Deux jours plus tard, le 23 juillet, les députés de La France insoumise saisissaient le Conseil constitutionnel. Les socialistes annonçaient une démarche similaire. Le seuil de soixante parlementaires a été dépassé.
Ce que le texte prévoyait
L’architecture était à deux étages. Interdiction totale d’accès, pour les moins de 15 ans, aux réseaux sociaux et plateformes de partage de vidéos figurant sur une liste fixée par décret. Pour les 13-15 ans, accès aux autres plateformes soumis au consentement explicite des parents, ceux-ci pouvant préciser les types de contenus, la durée quotidienne et les plages horaires autorisées.
Le calendrier prévoyait le 1er septembre 2026 pour les créations de comptes, puis le 1er janvier 2027 pour les comptes existants, après un délai de quatre mois laissé aux plateformes pour vérifier l’âge de leurs utilisateurs. Un article distinct, étranger à la censure annoncée, étendait l’interdiction du téléphone portable aux lycées dès la rentrée 2026.
Les griefs des requérants
Les auteurs de la saisine invoquaient l’atteinte à la liberté d’expression et de communication, ainsi qu’au droit au respect de la vie privée. Leur argument principal portait sur la vérification de l’âge : pour prouver qu’un utilisateur a plus de 15 ans, il faut le demander à tous les utilisateurs, y compris majeurs. De nombreux défenseurs des libertés dénonçaient la mise en place d’une surveillance globale de la population sous prétexte de protection des mineurs.

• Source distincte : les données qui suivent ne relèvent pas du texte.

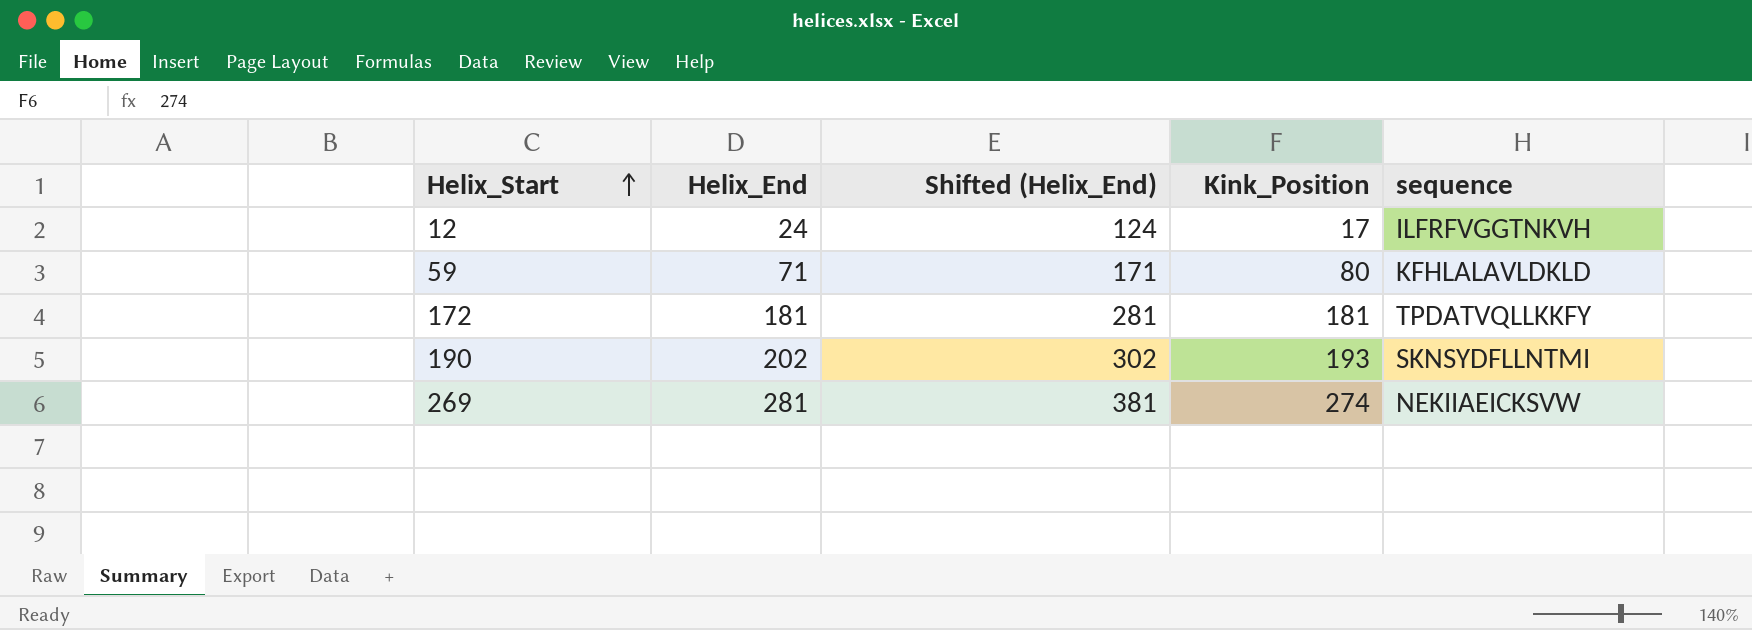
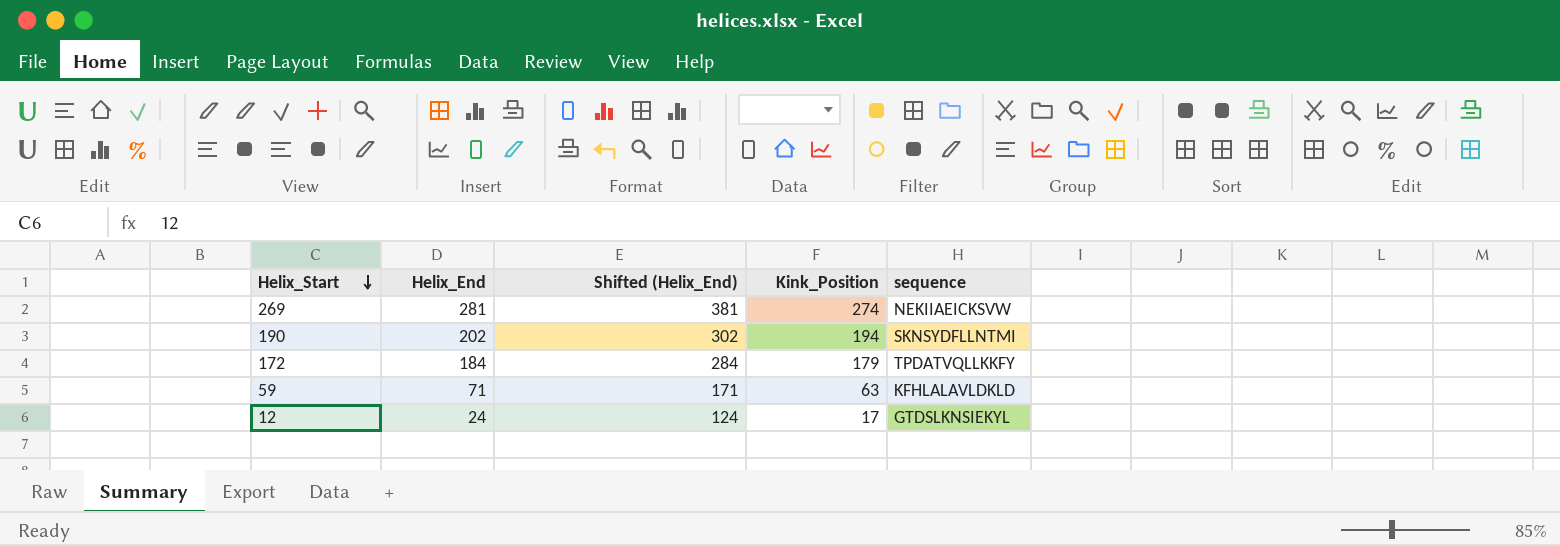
row order: Helix_Start ascending -> Helix_Start descending
190 | Kink_Position: 193 -> 194
172 | Helix_End: 181 -> 184
172 | Shifted (Helix_End): 281 -> 284
172 | Kink_Position: 181 -> 179
59 | Kink_Position: 80 -> 63
12 | sequence: ILFRFVGGTNKVH -> GTDSLKNSIEKYL

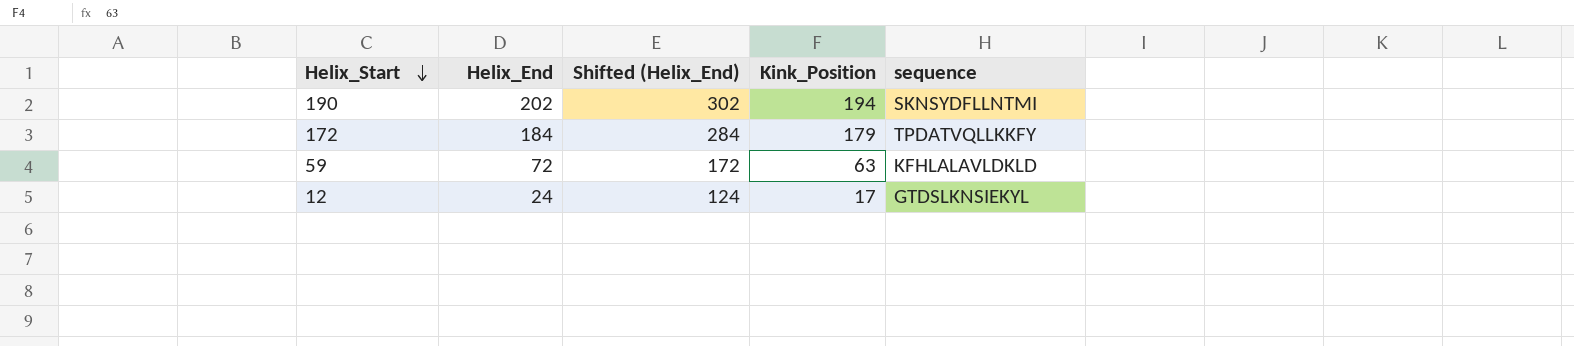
row 269: 281 | 381 | 274 | NEKIIAEICKSVW -> none
59 | Helix_End: 71 -> 72
59 | Shifted (Helix_End): 171 -> 172

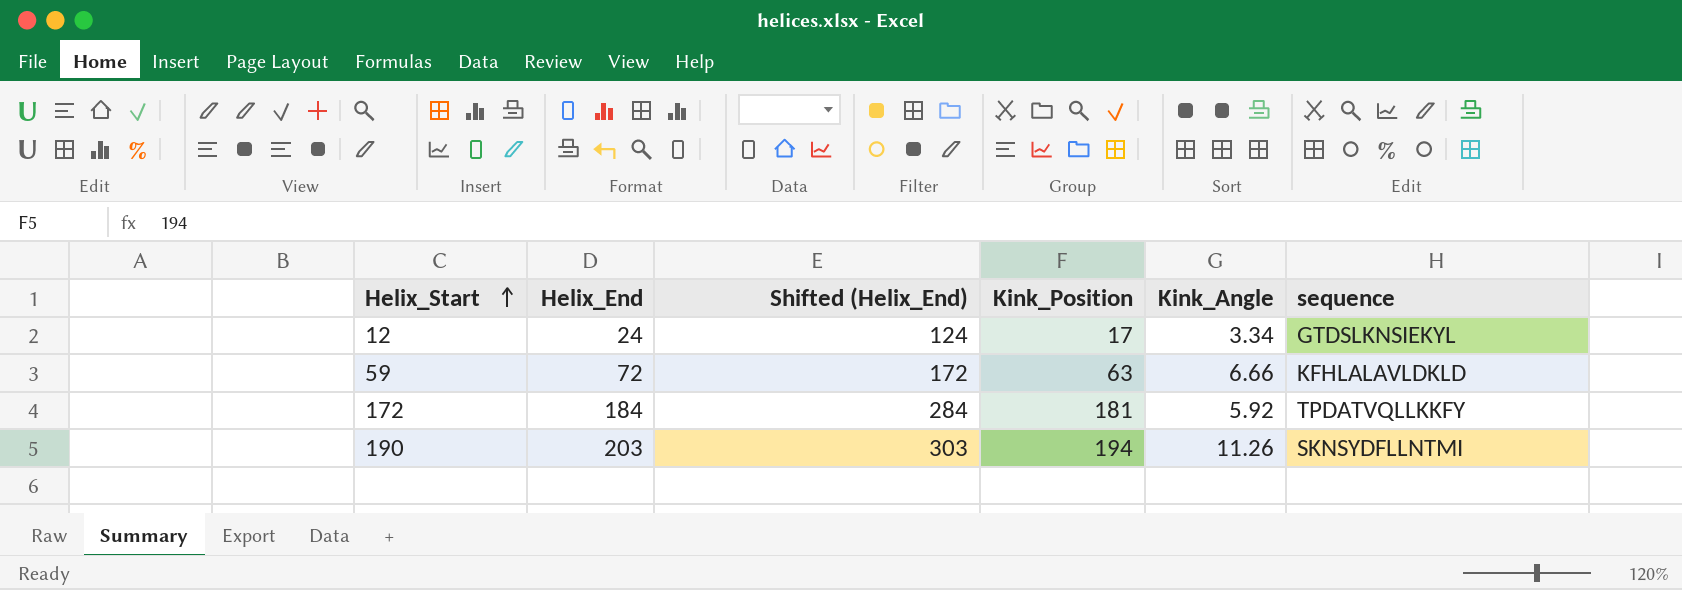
row order: Helix_Start descending -> Helix_Start ascending
column Kink_Angle | position: none -> 5
172 | Kink_Position: 179 -> 181
190 | Helix_End: 202 -> 203
190 | Shifted (Helix_End): 302 -> 303

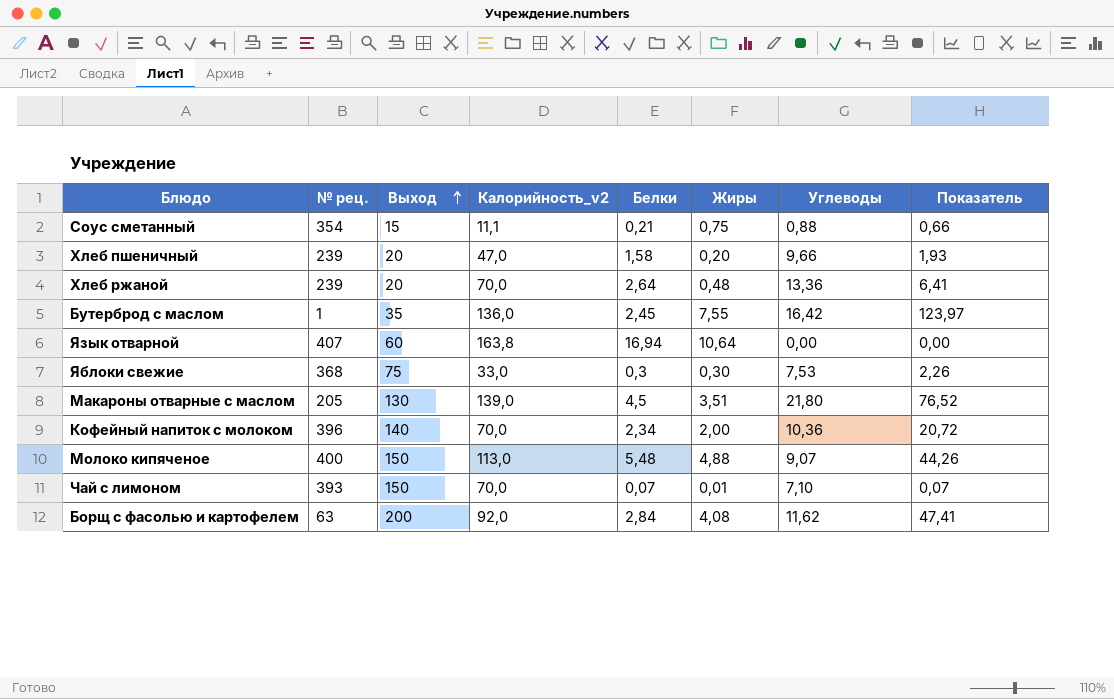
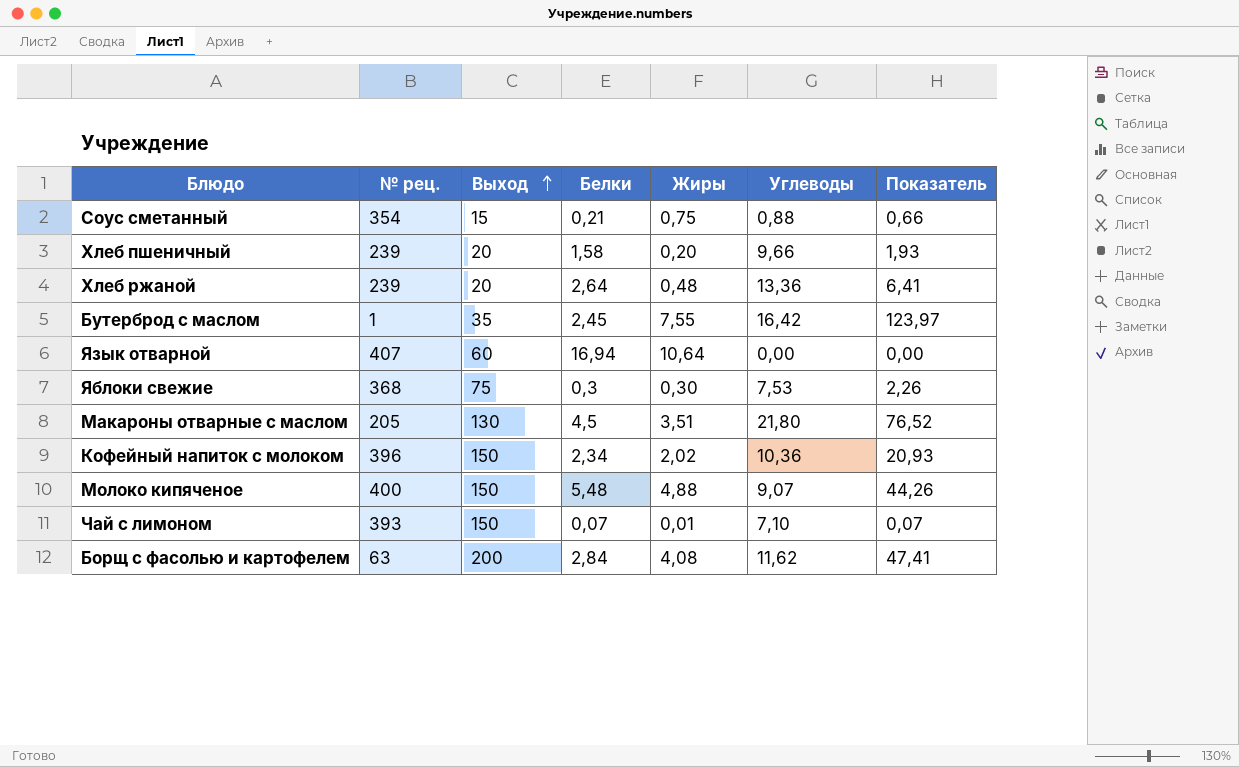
column Калорийность_v2 | position: 4 -> none
Кофейный напиток с молоком | Выход: 140 -> 150
Кофейный напиток с молоком | Жиры: 2,00 -> 2,02
Кофейный напиток с молоком | Показатель: 20,72 -> 20,93

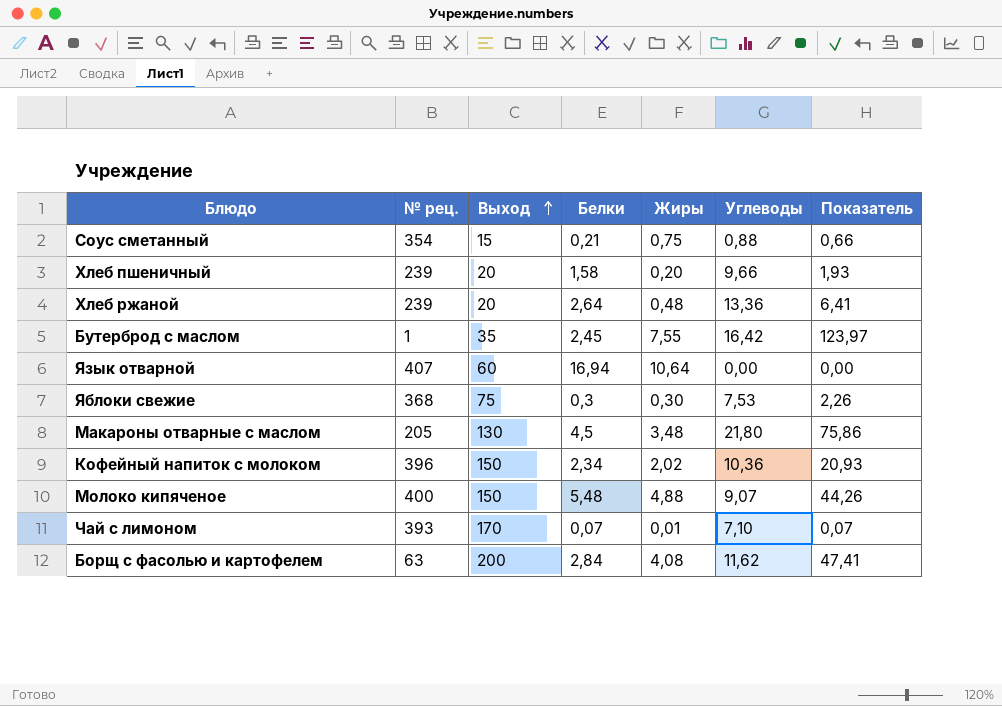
Макароны отварные с маслом | Жиры: 3,51 -> 3,48
Макароны отварные с маслом | Показатель: 76,52 -> 75,86
Чай с лимоном | Выход: 150 -> 170

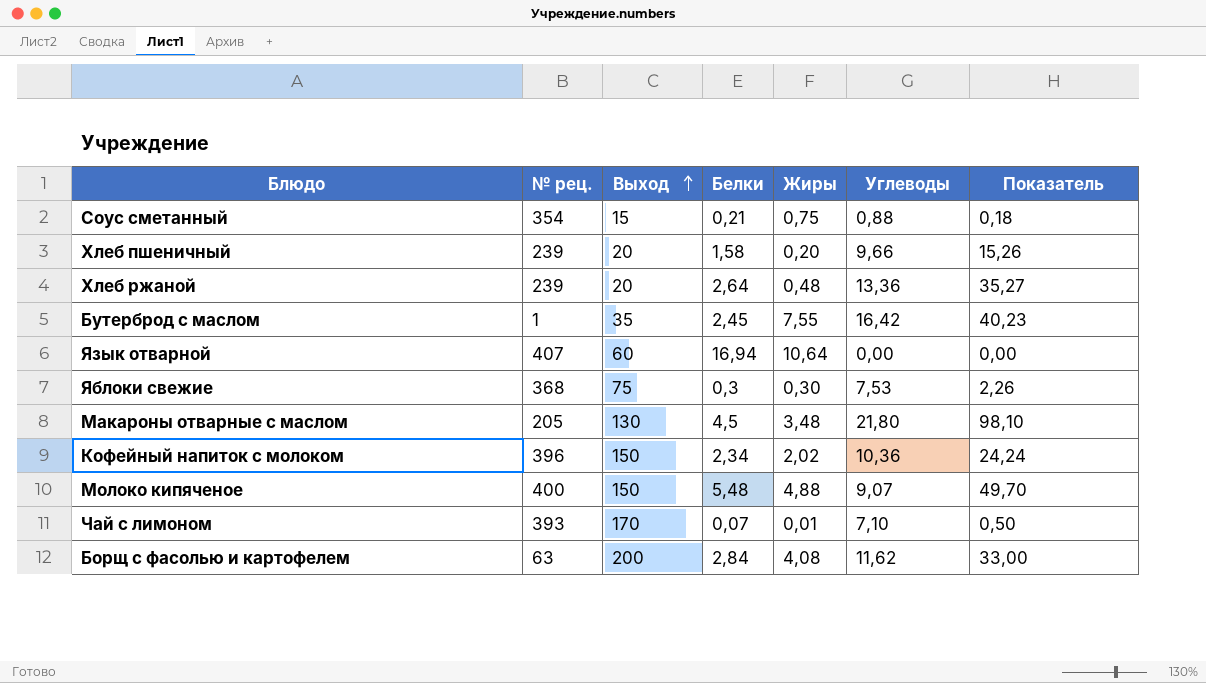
column Показатель | formula: [Жиры] * [Углеводы] -> [Белки] * [Углеводы]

Les auteurs de la saisine reconnaissaient par ailleurs que la protection de l’intérêt supérieur de l’enfant constitue une exigence de valeur constitutionnelle, et posaient la question sous forme de conciliation entre deux droits plutôt que d’opposition frontale. Le Conseil d’État avait, en amont, formulé des réserves sur le dispositif.
L’Australie a fait le même pari, autrement
La France n’était pas seule sur ce terrain. L’Australie a adopté fin 2024 une loi interdisant les réseaux sociaux aux moins de 16 ans, entrée en application en décembre 2025, en faisant peser l’obligation de vérification sur les plateformes et non sur les familles. Le dispositif y est assorti d’amendes lourdes pour les entreprises défaillantes.
La différence tient au cadre juridique : Canberra légifère sans droit régional supérieur, Paris compose avec le règlement européen sur les services numériques, qui harmonise déjà les obligations des plateformes. C’est l’un des angles morts du texte français, relevé en amont par le Conseil d’État.
Une première européenne devenue une impasse
La ministre déléguée chargée du Numérique, Anne Le Hénanff, avait présenté le texte comme une première européenne, la France instaurant une majorité numérique avant ses voisins. L’argument avait sa force politique et sa fragilité juridique : le droit de l’Union, notamment le règlement sur les services numériques, encadre déjà ce que les États membres peuvent imposer aux plateformes.
La censure renvoie le dossier au Parlement, ou à Bruxelles. Elle ne dit pas que la protection des mineurs en ligne est inconstitutionnelle, mais que ce dispositif-là ne passait pas.
Huit mois de travail parlementaire, une entrée en vigueur prévue dans dix-sept jours, et une décision qui remet le compteur à zéro. Les plateformes, elles, n’ont rien eu à faire, mais la commission européenne de la contributrice de l’agenda 2030, Ursula Von Der Leyen devrait avoir le dernier mot.